Geotimes
Web Extra Wednesday, December 4

Bush officials weigh climate change options

Yesterday, Bush administration officials said the president is open to changing his current approach to climate change issues, given the right kind of data.

"This administration is open to facts," John Marburger, assistant to the president for science and technology, said at a three-day climate change workshop in Washington. "The better the scientific case is for doing something, the more likely there is to be policy changes. This is not an administration that shuts off its ears and its common sense. That's why we're doing this."

The workshop, sponsored by the 13-agency U.S. Climate Change Science Program, is bringing together more than 1,200 scientists, industry representatives and lobbyists to discuss the direction of climate change research as outlined in a 177-page draft strategic plan. The Strategic Plan Climate Change Science Program incorporates the U.S. Global Change Research Program (an interagency program initiated by the first President Bush in 1992) and the Climate Change Research Initiative (initiated in June 2001) as a response to President Bush's call to use the best scientific data available to aid him in developing a "well-reasoned" climate change strategy.

Speaking on the opening day of the workshop, officials stressed that the administration's strategy already has a sound start, with $4.5 billion invested in climate change research for fiscal year 2003. They also highlighted the goal President Bush set last year to improve the energy efficiency of the U.S. economy 18 percent over the next 10 years, by lowering the carbon dioxide.

This 2012 target date is coincidentally the same as that of the Kyoto Protocol. Other than the United States, almost all developed countries are supporting the treaty, which requires countries to reduce greenhouse gas emissions by the year 2012. Russia has promised to ratify the treaty next year.

During that same ten-year period, researchers project a 30 percent increase in carbon dioxide emissions in the United States due to population and economic growth if no actions are taken, explained Jim Mahoney, assistant secretary of commerce for oceans and atmosphere and director of the U.S. Climate Change Science Program. Therefore, he said, the President's goal is "using the science results developed over the next year, two years, four years to guide whether we need to move more rapidly."

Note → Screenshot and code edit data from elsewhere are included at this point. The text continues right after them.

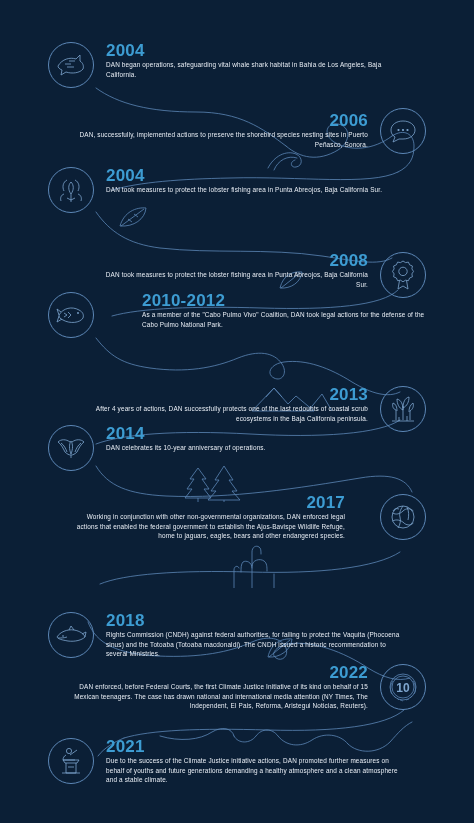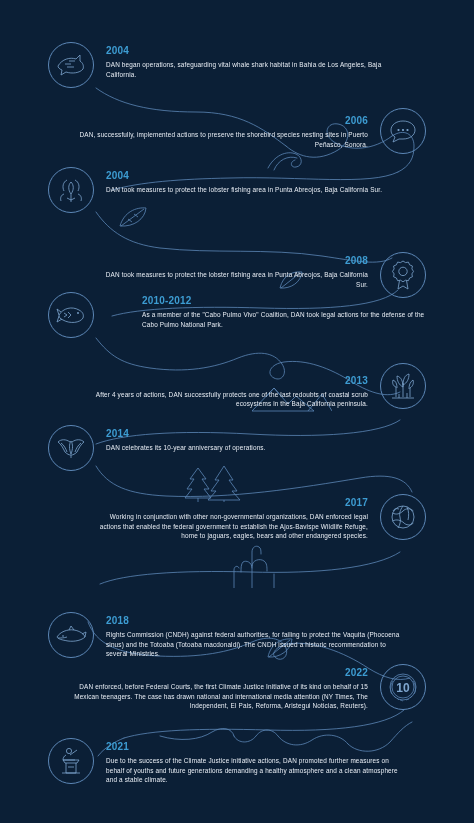"2004" .year { font-size: 10px -> 17px }
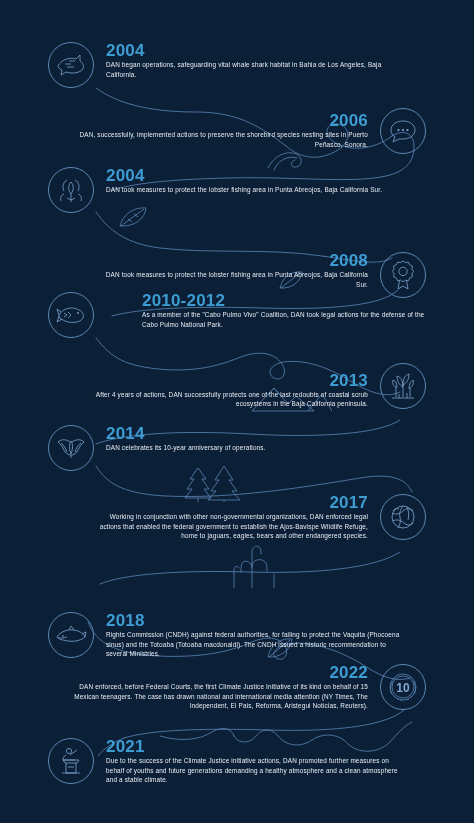"2013" div.entry { align-items: flex-end -> none; top: 363px -> 386px }
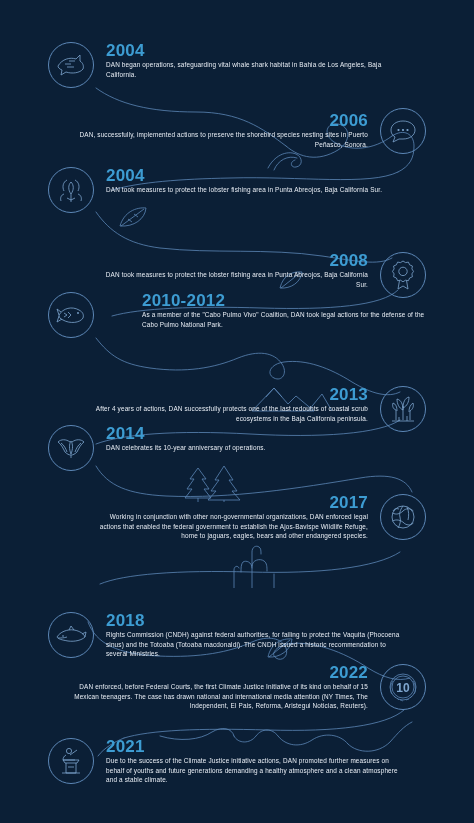"2017" div.entry { gap: none -> 23px }
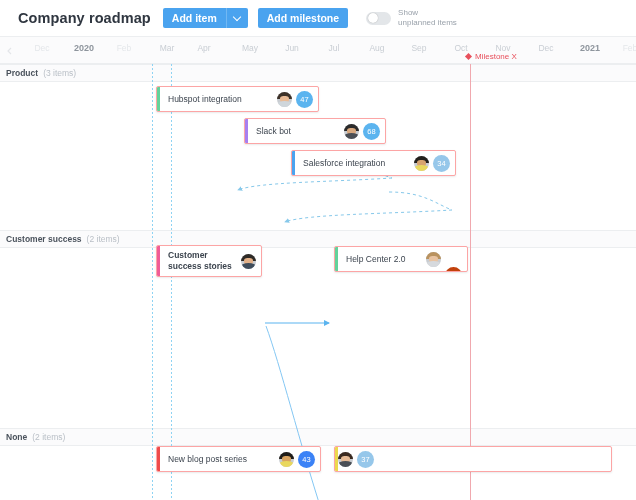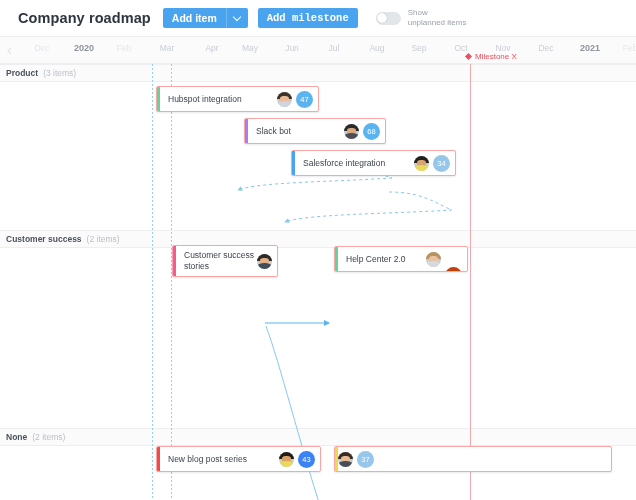"Add milestone" #add-milestone-button { font-family: Liberation Mono, monospace -> none }
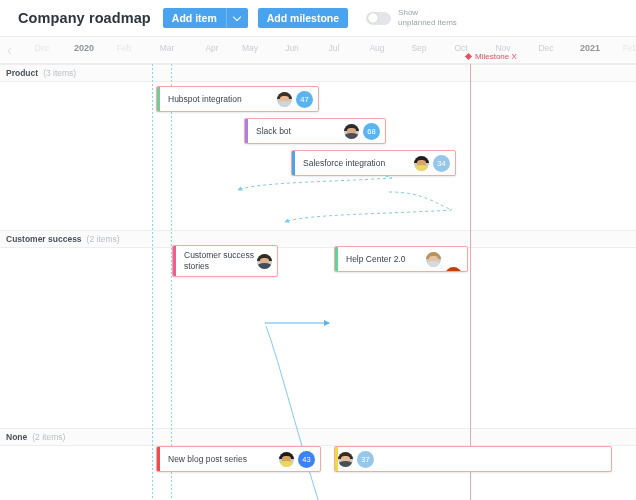"Apr" div.month-tick { left: 212px -> 204px }
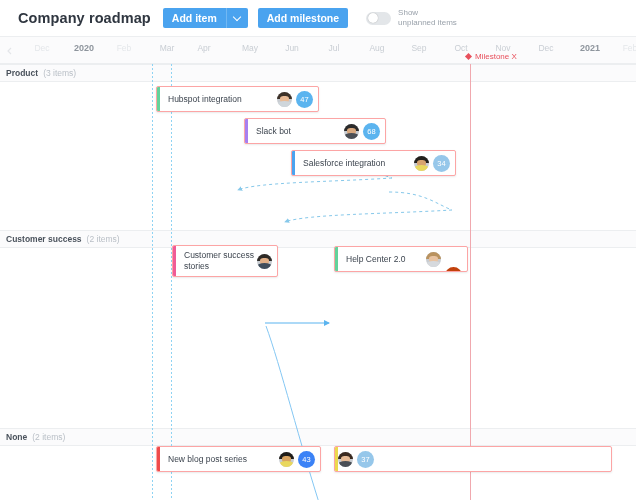"Customer success stories" div.card { font-weight: none -> bold; left: 172px -> 156px }
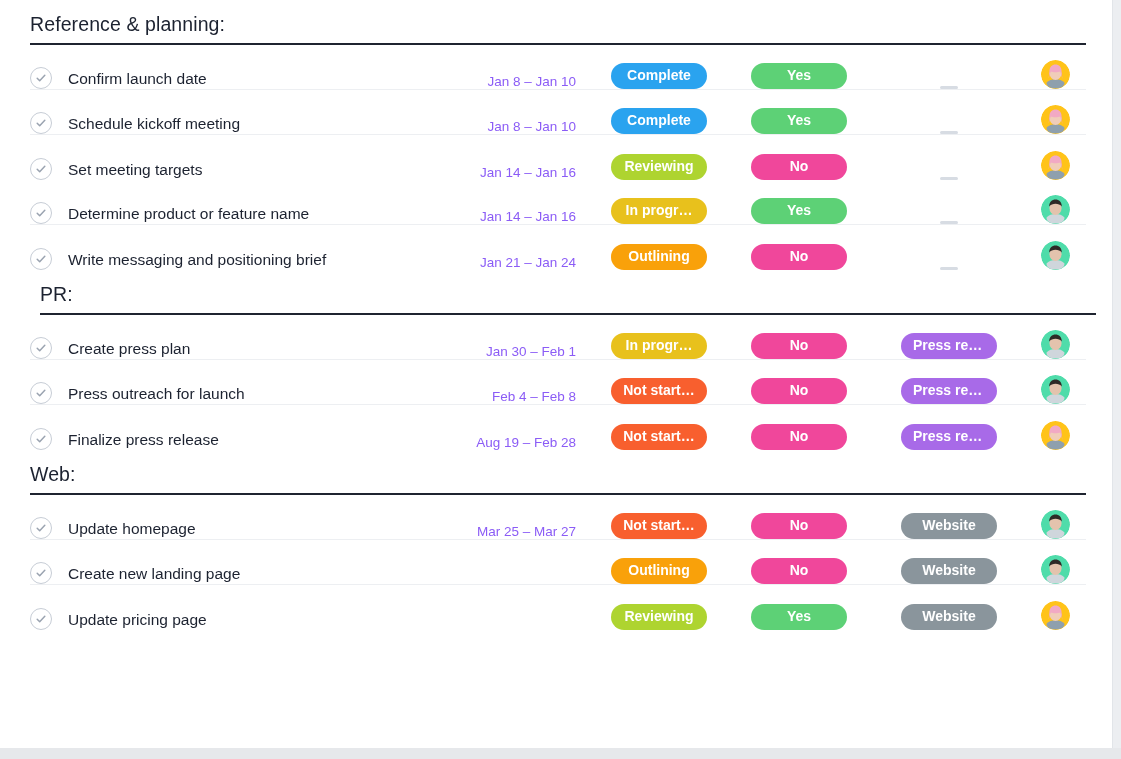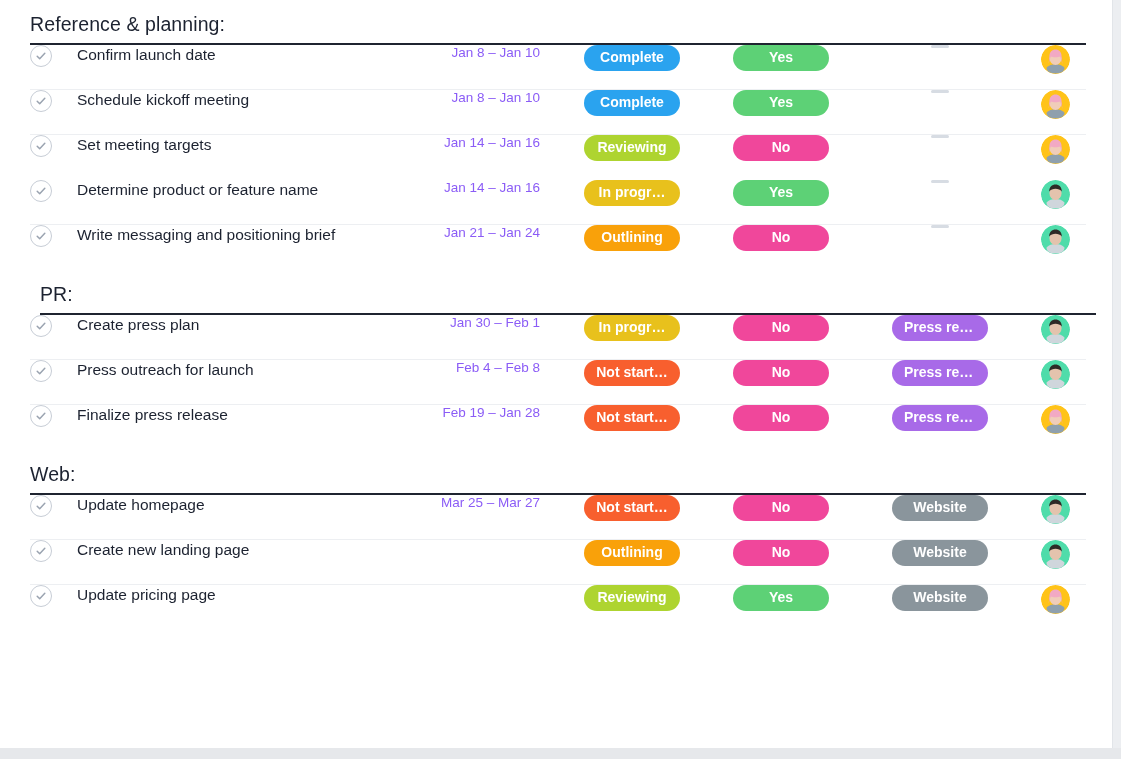"Confirm launch date" .row { align-items: flex-start -> flex-end; gap: 9px -> none }
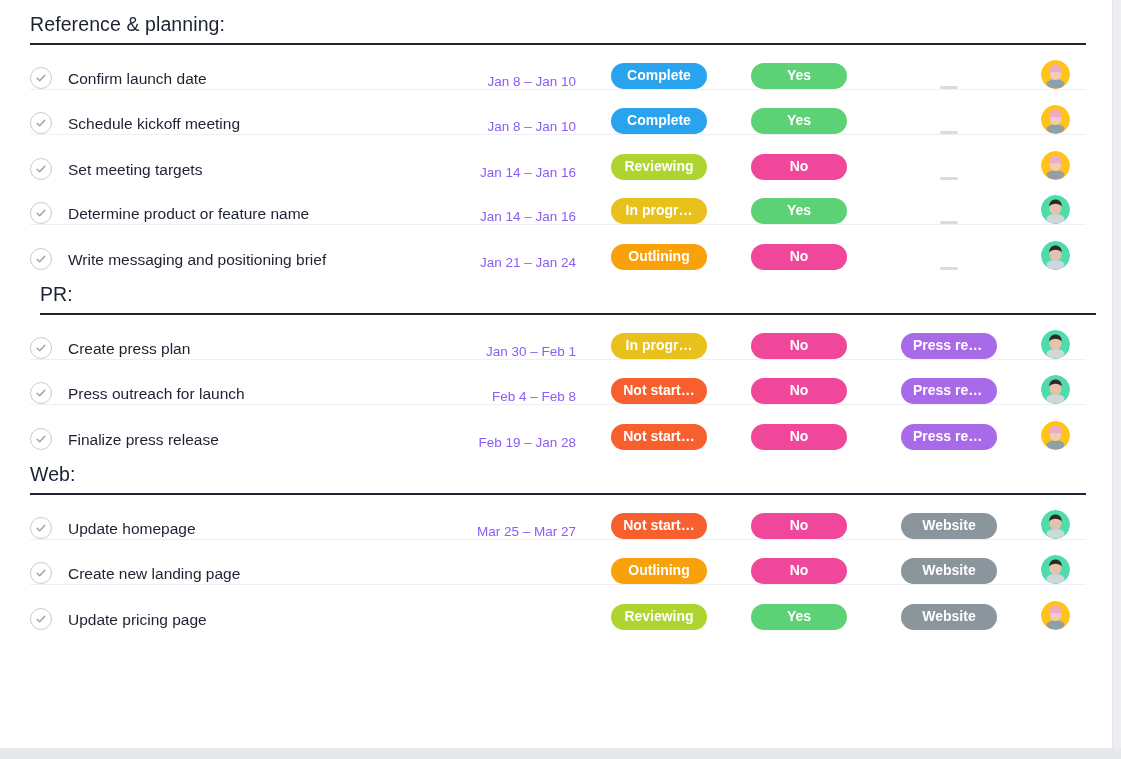"Feb 19 – Jan 28" div.cell-date { text: Feb 19 – Jan -> Aug 19 – Feb }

Marburger said he expects that findings from climate change research and technology will result in change in the president's policy before 2012. But, he said, the administration first needs the more adequate data. "The purpose of the Global Change Research Program was not necessarily to produce decision-analysis tools, like scenarios or modeling," he said. "So you tended to have thematic research programs, focusing on oceans or the response of corals to global warming, for example, but you don't necessarily have a coherent set of science tools to analyze scenarios for, let's say, the impact of global warming on some part of the world that you're concerned about. The tools that we have are incomplete."

Responsible decision-making is possible, Marburger said, with the right data. "The cost of technological changes is so great that any responsible government has to understand as well as it can what the possible implications are."

Dan Lashof, science director of the Natural Resources Defense Council, says that the Bush administration is still not responsible in its response to climate change. "Their policy remains to just continue doing research and let the emisssions of heat-trapping gases continue to increase. And we know, more than enough, that is not a responsible approach to global warming," Lashof says. The strategic plan, he says, explicitely ignores a decade of research that the administration itself had accepted as part of last year's U.S. Climate Action Report. "This latest research plan really seems to be an attempt to turn the clock back 10 years and pretend that we're starting almost from scratch in looking at the problem of global warming."

At yesterday's workshop, Patrick Obasi, secretary general of the World Meteorological Organization, said that while the United States is making improvements in increasing the amount of investment in climate change research, he hopes to see more action taken soon to reduce the risks posed from global warming worldwide. And, he added, "I think that something will be done."

Obasi would like to see the United States join in partnership with the rest of the world, especially the Kyoto Protocol, or perhaps find a less expensive method to reach the same end point. The United States, he said, "has the same objective as the rest of the world."

Lisa M. Pinsker

Visit the Climate Change Science Program Web site for more information on the workshop and the draft strategic plan. The main purpose of the three-day workshop is to get feedback from scientists on the strategic plan, which is open for public comment until January 13. The workshop features plenary sessions by U.S. science agency representatives and breakout sessions led by academic, agency and research organization scientists on a range of topics, including the carbon cycle and climate data management systems.